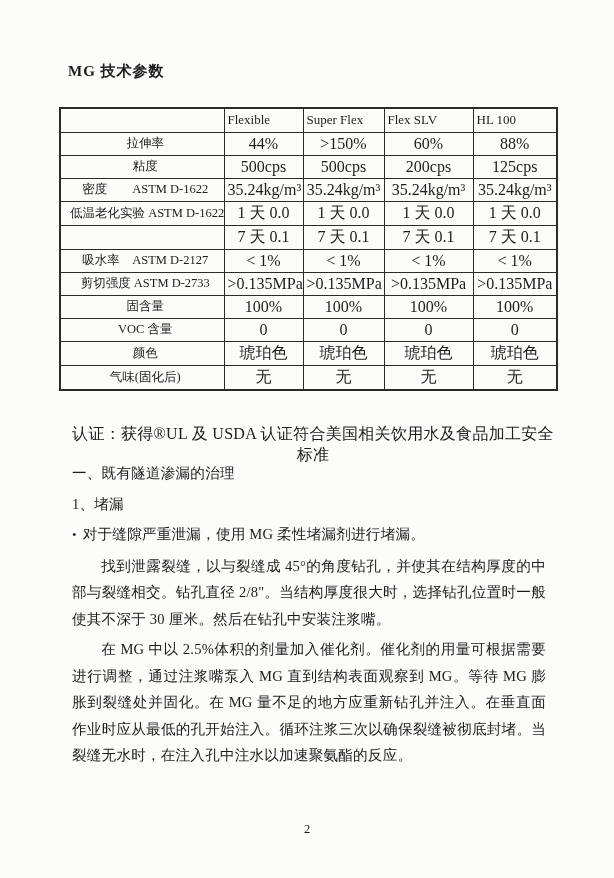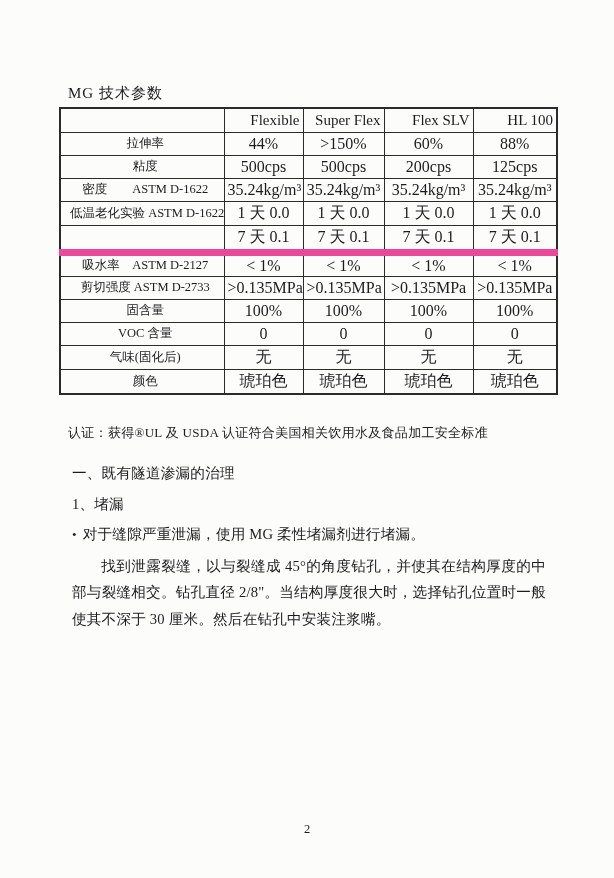--- a/index.html
+++ b/index.html
@@ -19,9 +19,8 @@
     left: 68px;
     top: 62px;
     font-size: 15px;
-    font-weight: normal;
+    font-weight: bold;
     letter-spacing: 1px;
-    margin-top: 22px;
   }
   .spec-table {
     position: absolute;

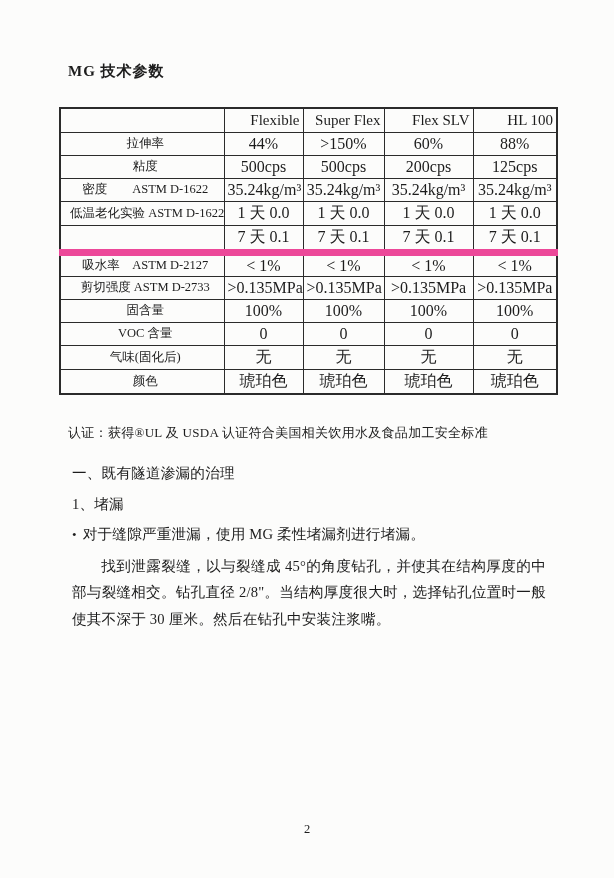--- a/index.html
+++ b/index.html
@@ -40,8 +40,8 @@
     overflow: hidden;
   }
   .spec-table thead th {
-    text-align: right;
-    font-size: 15px;
+    text-align: left;
+    font-size: 13px;
     height: 24px;
   }
   .spec-table .label-cell {

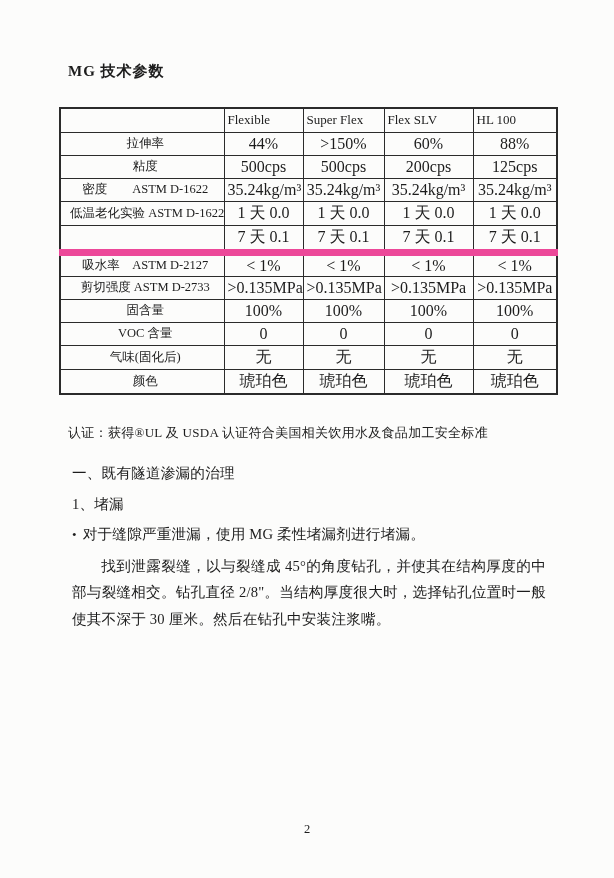--- a/index.html
+++ b/index.html
@@ -53,7 +53,7 @@
     text-align: center;
     font-size: 16px;
   }
-  .spec-table tr.thick-top td { border-top: 7px solid #ec4899; }
+  .spec-table tr.thick-top td { border-top: 1px solid #ec4899; }
   .cert-line {
     position: absolute;
     left: 68px;

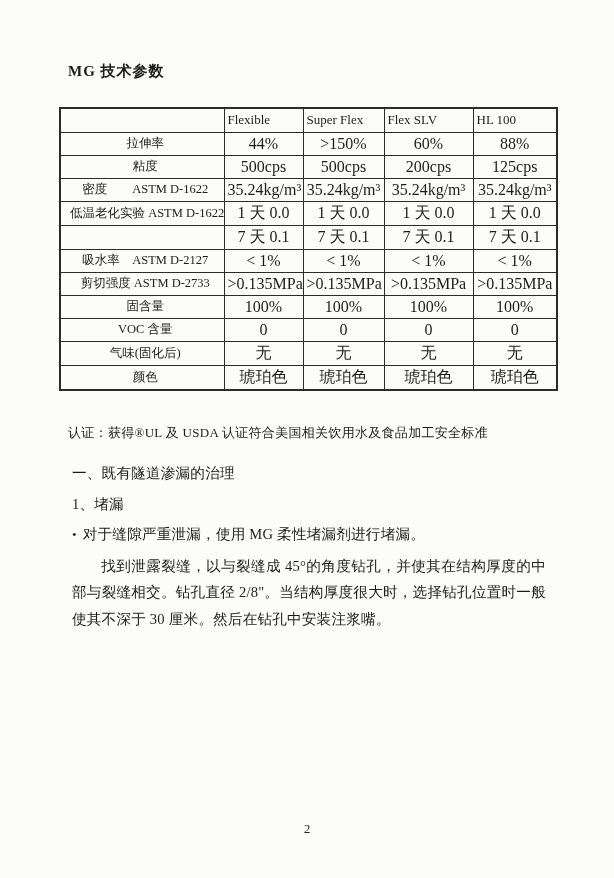--- a/index.html
+++ b/index.html
@@ -177,18 +177,18 @@
           <td class="value-cell">0</td>
         </tr>
         <tr>
+          <td class="label-cell">颜色</td>
+          <td class="value-cell">琥珀色</td>
+          <td class="value-cell">琥珀色</td>
+          <td class="value-cell">琥珀色</td>
+          <td class="value-cell">琥珀色</td>
+        </tr>
+        <tr>
           <td class="label-cell">气味(固化后)</td>
           <td class="value-cell">无</td>
           <td class="value-cell">无</td>
           <td class="value-cell">无</td>
           <td class="value-cell">无</td>
-        </tr>
-        <tr>
-          <td class="label-cell">颜色</td>
-          <td class="value-cell">琥珀色</td>
-          <td class="value-cell">琥珀色</td>
-          <td class="value-cell">琥珀色</td>
-          <td class="value-cell">琥珀色</td>
         </tr>
       </tbody>
   </table>

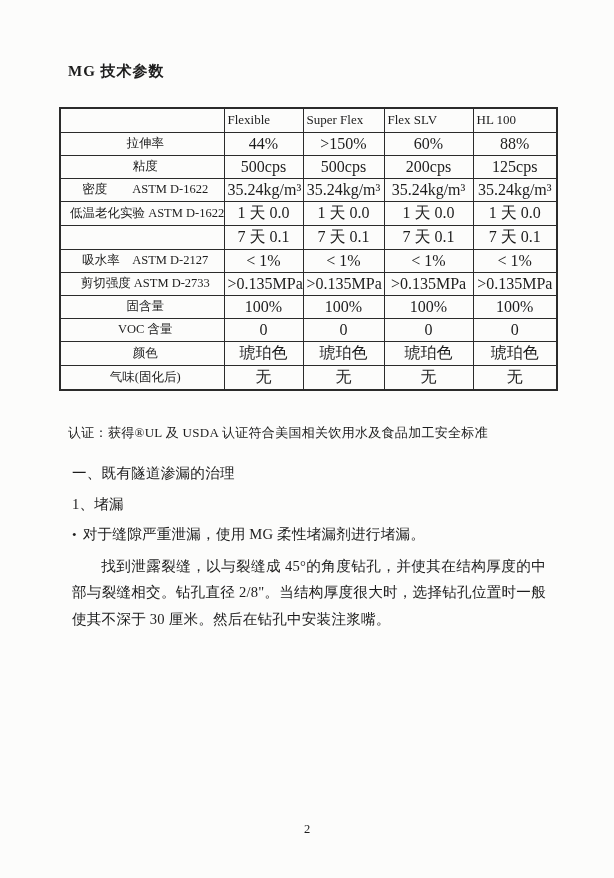--- a/index.html
+++ b/index.html
@@ -59,8 +59,9 @@
     left: 68px;
     top: 424px;
     width: 490px;
-    font-size: 13px;
+    font-size: 16px;
     letter-spacing: 0.3px;
+    text-align: center;
   }
   .body-text {
     position: absolute;

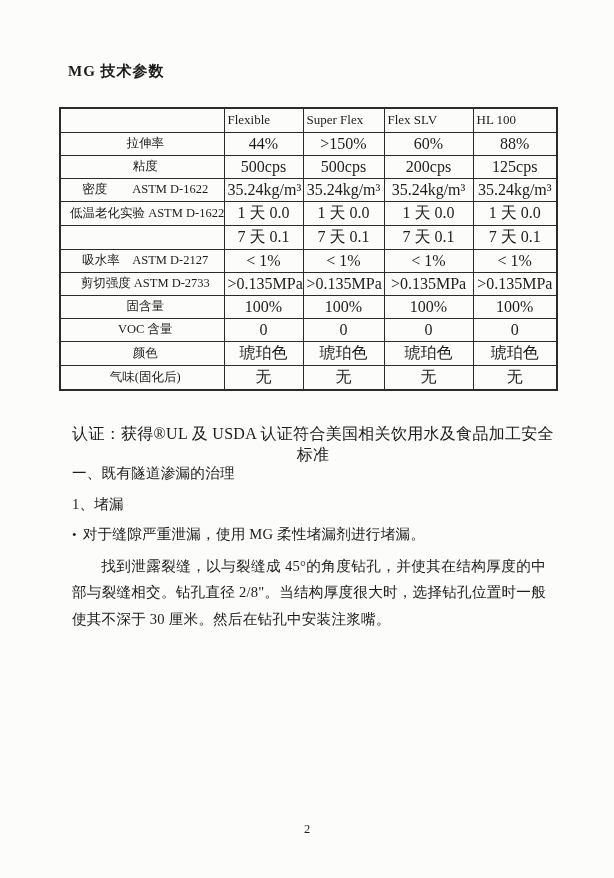--- a/index.html
+++ b/index.html
@@ -201,6 +201,7 @@
     <p class="sub-heading">1、堵漏</p>
     <p class="bullet-line"><span class="bullet">•</span><span>对于缝隙严重泄漏，使用 MG 柔性堵漏剂进行堵漏。</span></p>
     <p class="para indent">找到泄露裂缝，以与裂缝成 45°的角度钻孔，并使其在结构厚度的中部与裂缝相交。钻孔直径 2/8"。当结构厚度很大时，选择钻孔位置时一般使其不深于 30 厘米。然后在钻孔中安装注浆嘴。</p>
+    <p class="para indent">在 MG 中以 2.5%体积的剂量加入催化剂。催化剂的用量可根据需要进行调整，通过注浆嘴泵入 MG 直到结构表面观察到 MG。等待 MG 膨胀到裂缝处并固化。在 MG 量不足的地方应重新钻孔并注入。在垂直面作业时应从最低的孔开始注入。循环注浆三次以确保裂缝被彻底封堵。当裂缝无水时，在注入孔中注水以加速聚氨酯的反应。</p>
   </div>
 
   <div class="page-number">2</div>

----------

Give back the records exactly, minus any pictures.

Response area:
--- a/index.html
+++ b/index.html
@@ -19,9 +19,8 @@
     left: 68px;
     top: 62px;
     font-size: 15px;
-    font-weight: normal;
+    font-weight: bold;
     letter-spacing: 1px;
-    margin-top: 22px;
   }
   .spec-table {
     position: absolute;

--- a/index.html
+++ b/index.html
@@ -40,8 +40,8 @@
     overflow: hidden;
   }
   .spec-table thead th {
-    text-align: right;
-    font-size: 15px;
+    text-align: left;
+    font-size: 13px;
     height: 24px;
   }
   .spec-table .label-cell {

--- a/index.html
+++ b/index.html
@@ -53,7 +53,7 @@
     text-align: center;
     font-size: 16px;
   }
-  .spec-table tr.thick-top td { border-top: 7px solid #ec4899; }
+  .spec-table tr.thick-top td { border-top: 1px solid #ec4899; }
   .cert-line {
     position: absolute;
     left: 68px;

--- a/index.html
+++ b/index.html
@@ -177,18 +177,18 @@
           <td class="value-cell">0</td>
         </tr>
         <tr>
+          <td class="label-cell">颜色</td>
+          <td class="value-cell">琥珀色</td>
+          <td class="value-cell">琥珀色</td>
+          <td class="value-cell">琥珀色</td>
+          <td class="value-cell">琥珀色</td>
+        </tr>
+        <tr>
           <td class="label-cell">气味(固化后)</td>
           <td class="value-cell">无</td>
           <td class="value-cell">无</td>
           <td class="value-cell">无</td>
           <td class="value-cell">无</td>
-        </tr>
-        <tr>
-          <td class="label-cell">颜色</td>
-          <td class="value-cell">琥珀色</td>
-          <td class="value-cell">琥珀色</td>
-          <td class="value-cell">琥珀色</td>
-          <td class="value-cell">琥珀色</td>
         </tr>
       </tbody>
   </table>

--- a/index.html
+++ b/index.html
@@ -59,8 +59,9 @@
     left: 68px;
     top: 424px;
     width: 490px;
-    font-size: 13px;
+    font-size: 16px;
     letter-spacing: 0.3px;
+    text-align: center;
   }
   .body-text {
     position: absolute;

--- a/index.html
+++ b/index.html
@@ -201,6 +201,7 @@
     <p class="sub-heading">1、堵漏</p>
     <p class="bullet-line"><span class="bullet">•</span><span>对于缝隙严重泄漏，使用 MG 柔性堵漏剂进行堵漏。</span></p>
     <p class="para indent">找到泄露裂缝，以与裂缝成 45°的角度钻孔，并使其在结构厚度的中部与裂缝相交。钻孔直径 2/8"。当结构厚度很大时，选择钻孔位置时一般使其不深于 30 厘米。然后在钻孔中安装注浆嘴。</p>
+    <p class="para indent">在 MG 中以 2.5%体积的剂量加入催化剂。催化剂的用量可根据需要进行调整，通过注浆嘴泵入 MG 直到结构表面观察到 MG。等待 MG 膨胀到裂缝处并固化。在 MG 量不足的地方应重新钻孔并注入。在垂直面作业时应从最低的孔开始注入。循环注浆三次以确保裂缝被彻底封堵。当裂缝无水时，在注入孔中注水以加速聚氨酯的反应。</p>
   </div>
 
   <div class="page-number">2</div>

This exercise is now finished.